Une pénibilité moindre
Résultat du tri : moins d’instruments sont stérilisés inutilement. Ce sont autant de DM qui ne reviennent pas « périmés » au service de stérilisation en donnant aux équipes l’impression d’avoir travaillé pour rien. La sélection a également permis de diminuer le poids des boites, parfois lourdes dans un hôpital pavillonnaire où le transport s’organise en sous-terrain. C’est mieux pour l’organisme des agents qui les manipulent.

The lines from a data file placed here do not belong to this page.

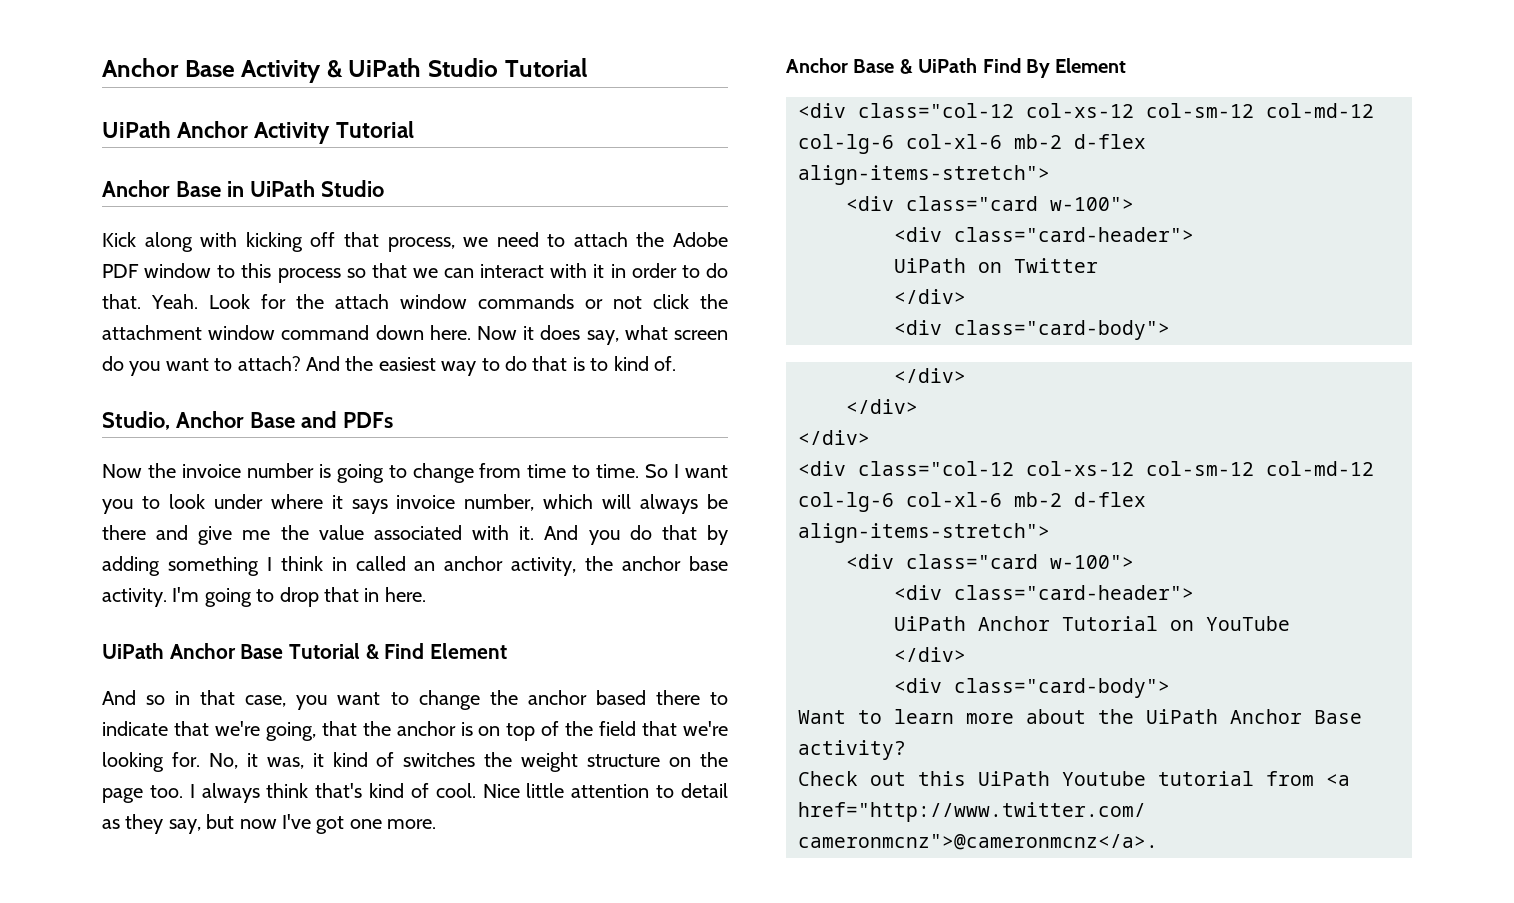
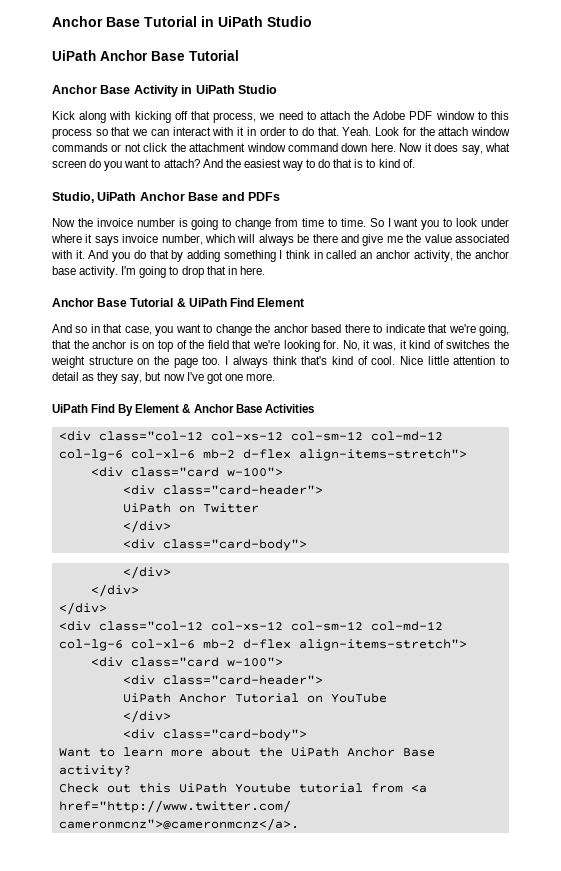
[102,58,587,83] [102,121,331,144] Anchor Base Activity & UiPath Studio Tutorial // UiPath Anchor Activity -> [52,16,312,27] [52,50,185,61] Anchor Base Tutorial in UiPath Studio // UiPath Anchor Base
(221, 189) none -> [133,85,178,97] Activity
(170, 420) none -> [97,192,137,201] UiPath
[102,643,164,659] UiPath -> (265, 270) none
(380, 651) none -> [188,298,227,307] UiPath
[786,58,913,74] Anchor Base & -> (275, 377) none
(1127, 65) none -> [182,404,314,413] & Anchor Base Activities

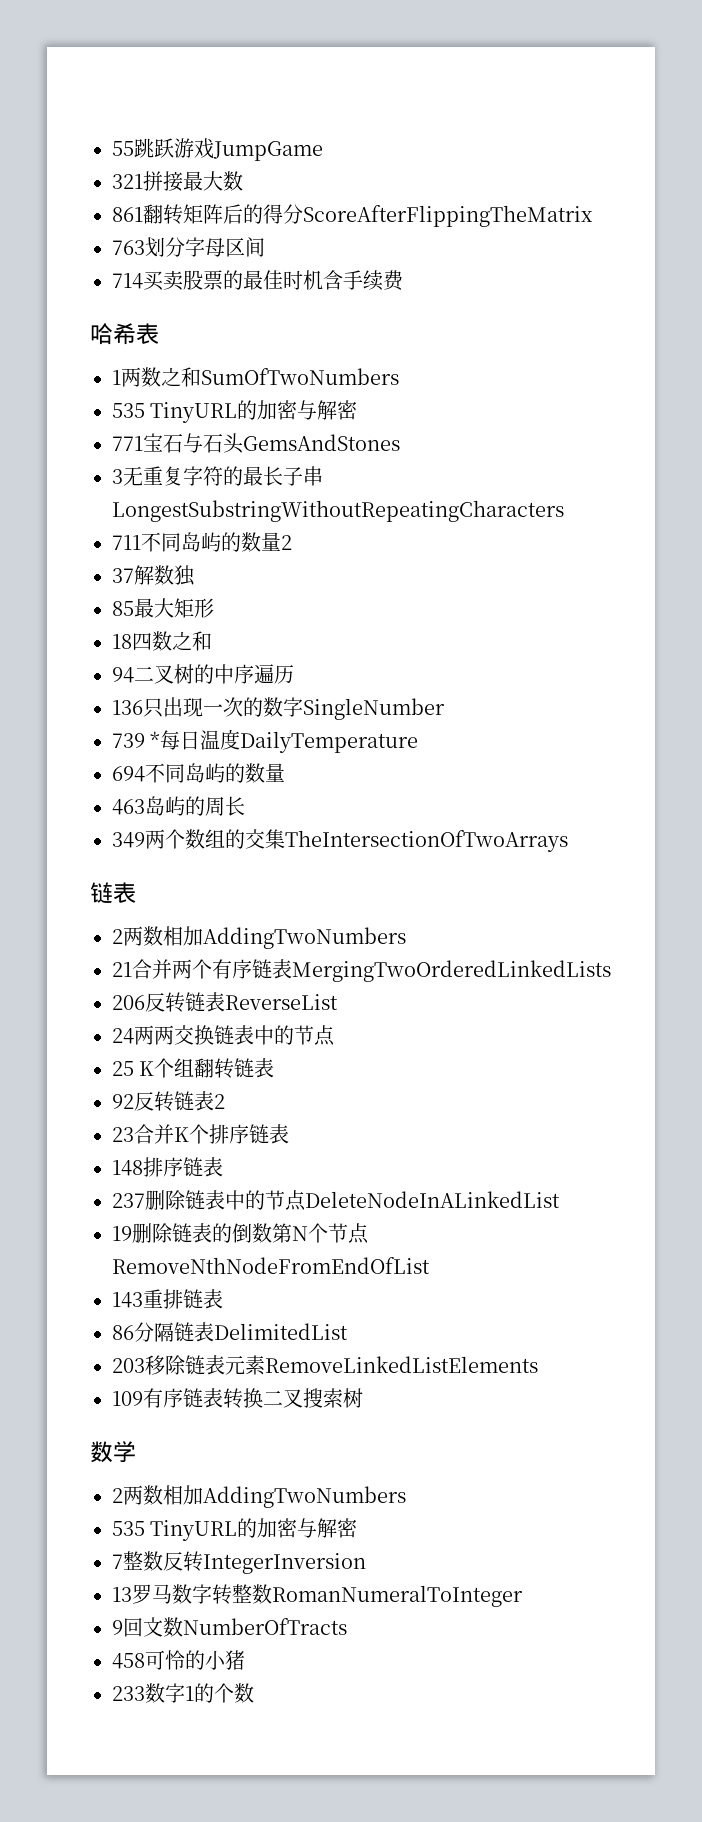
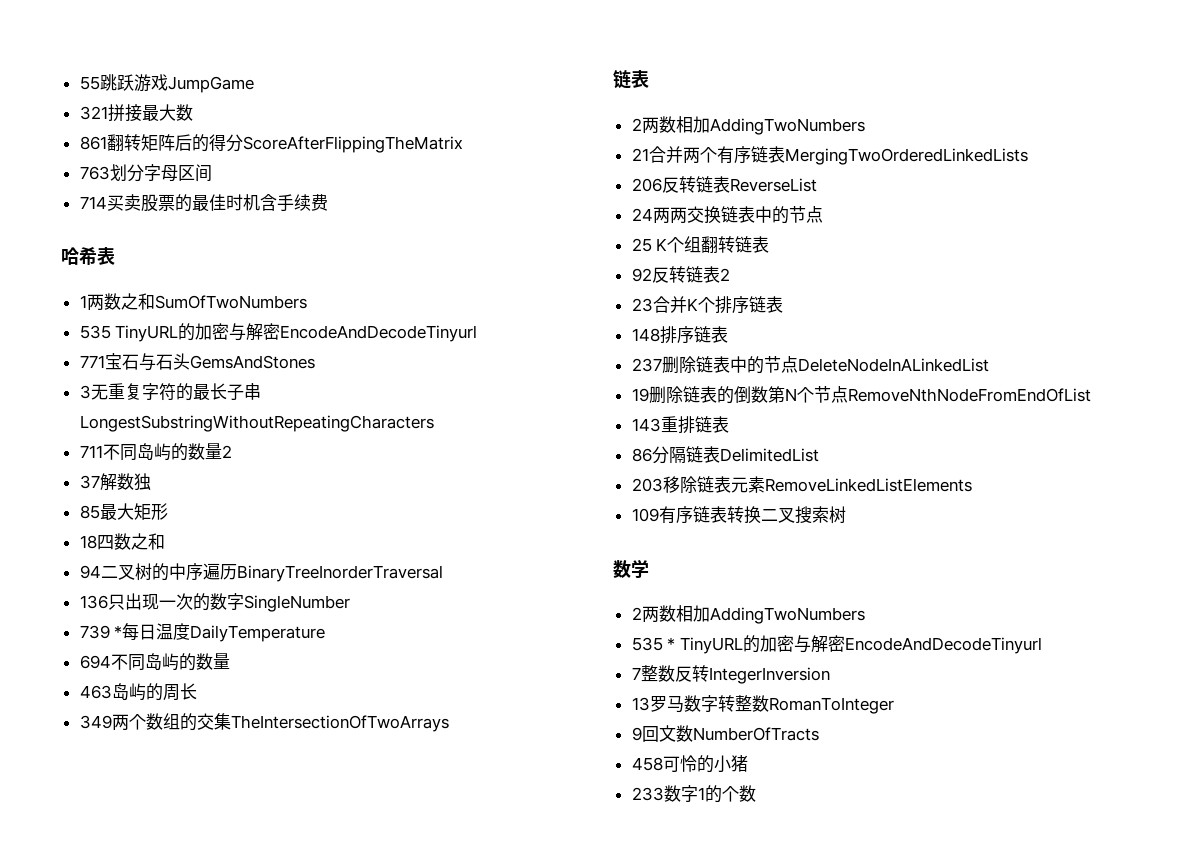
(358, 410) none -> [280,325,478,342] EncodeAndDecodeTinyurl
(294, 674) none -> [236,565,443,582] BinaryTreeInorderTraversal
[150,1518,358,1541] TinyURL的加密与解密 -> [667,635,1042,654] * TinyURL的加密与解密EncodeAndDecodeTinyurl
[272,1585,523,1607] RomanNumeralToInteger -> [768,697,894,714] RomanToInteger

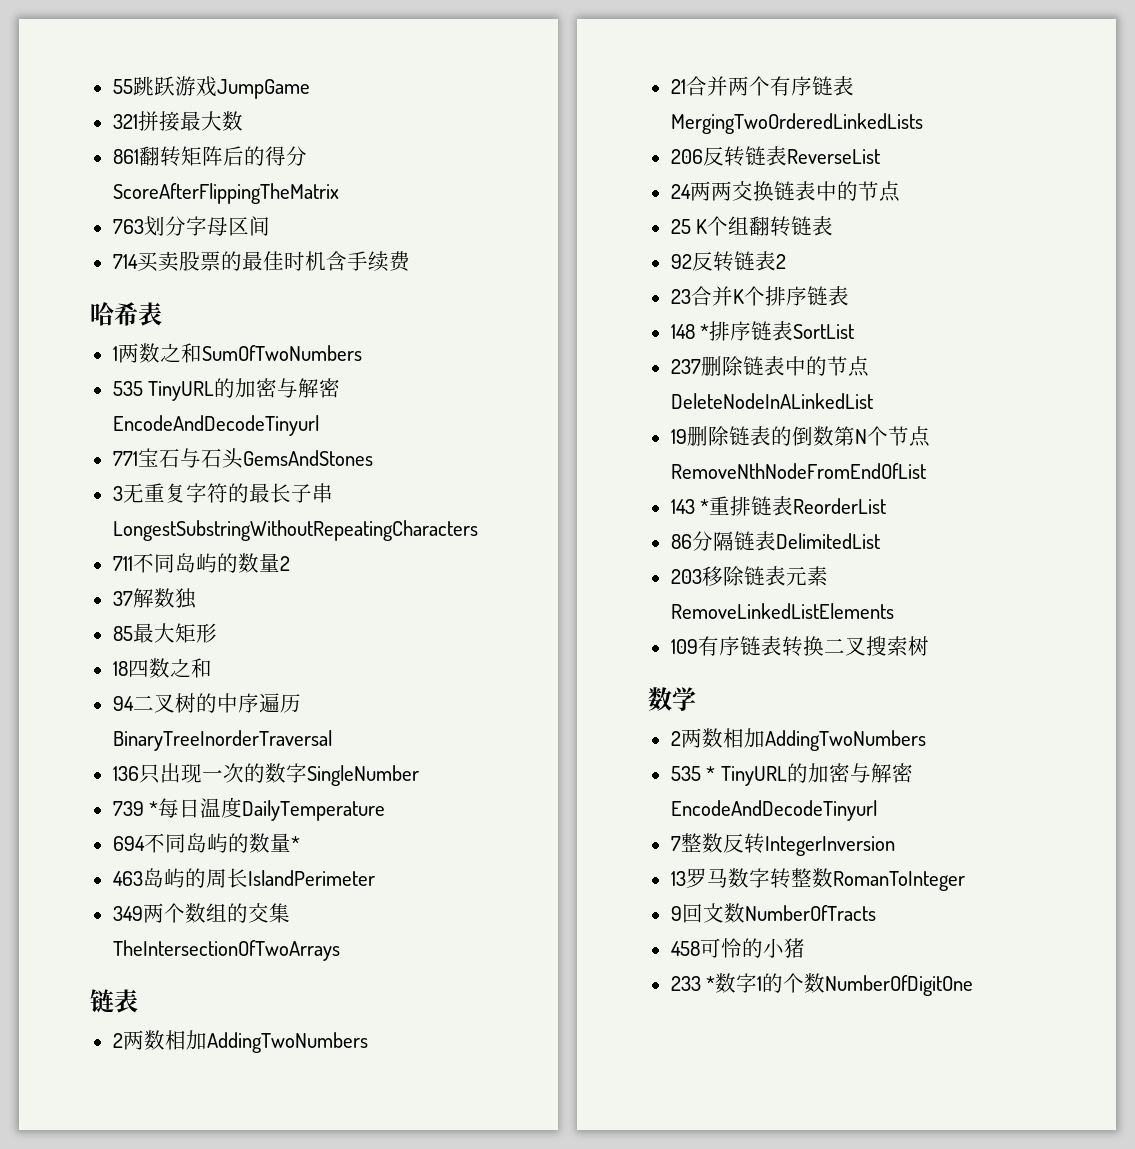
(230, 661) none -> [290,836,300,851] *
(197, 691) none -> [247,870,375,886] IslandPerimeter
[659,326,728,344] 排序链表 -> [700,321,855,341] *排序链表SortList
(661, 425) none -> [700,499,710,514] *
(729, 424) none -> [793,498,887,514] ReorderList
(664, 794) none -> [706,976,716,991] *
(756, 793) none -> [825,975,974,996] NumberOfDigitOne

« En plus de donner du sens au travail des agents de stérilisation qui reçoivent quantité d’instruments périmés (qui n’a pas pu être mesurée, NDR) parce qu’inutilisés, cette prévention des troubles musculosquelettiques nous a motivés », explique Quentin Misandeau. « De même, les discussions ont permis de récupérer quelque 200 conteneurs (les contenants dans lesquelles sont entreposés les kits, NDR) qui dormaient ça et là depuis des années. Ce qui a permis d’éviter d’en racheter autant ».
Des emballages allégés
La stratégie concernant les emballages après stérilisation a été encore plus audacieuse. Pour les 60 services de soins de Cochin qui ne sont pas des services de chirurgie, l’utilisation du double sachet a été remise en cause. « C’est une pratique assez standard car la norme 11607 impose un système de barrière stérile plus un emballage de protection », reconnait le pharmacien. « Nous avons considéré qu’on utilisait déjà un grand sachet en plastique transparent qui servait d’emballage de protection d’où notre choix de retirer le deuxième sachet ou la deuxième gaine (emballage plastique pré-soudé d’un côté, NDR) mis au conditionnement comme double système de barrière stérile ».
Conséquence de ce changement d’interprétation de la norme, quelque 22 000 instruments ont vu leurs habits de plastique diminuer de moitié en 2022. Soit 31 % des instruments ! « Ce choix a aussi permis une diminution du temps nécessaire à la stérilisation et des achats », remarque Quentin Misandeau. La tactique a été payante : elle a permis une baisse de 14 % des dépenses sur le poste « sachet et gaine », selon l’étude par ailleurs présentée au septième Congrès de la Société française des sciences de la stérilisation (SF2S).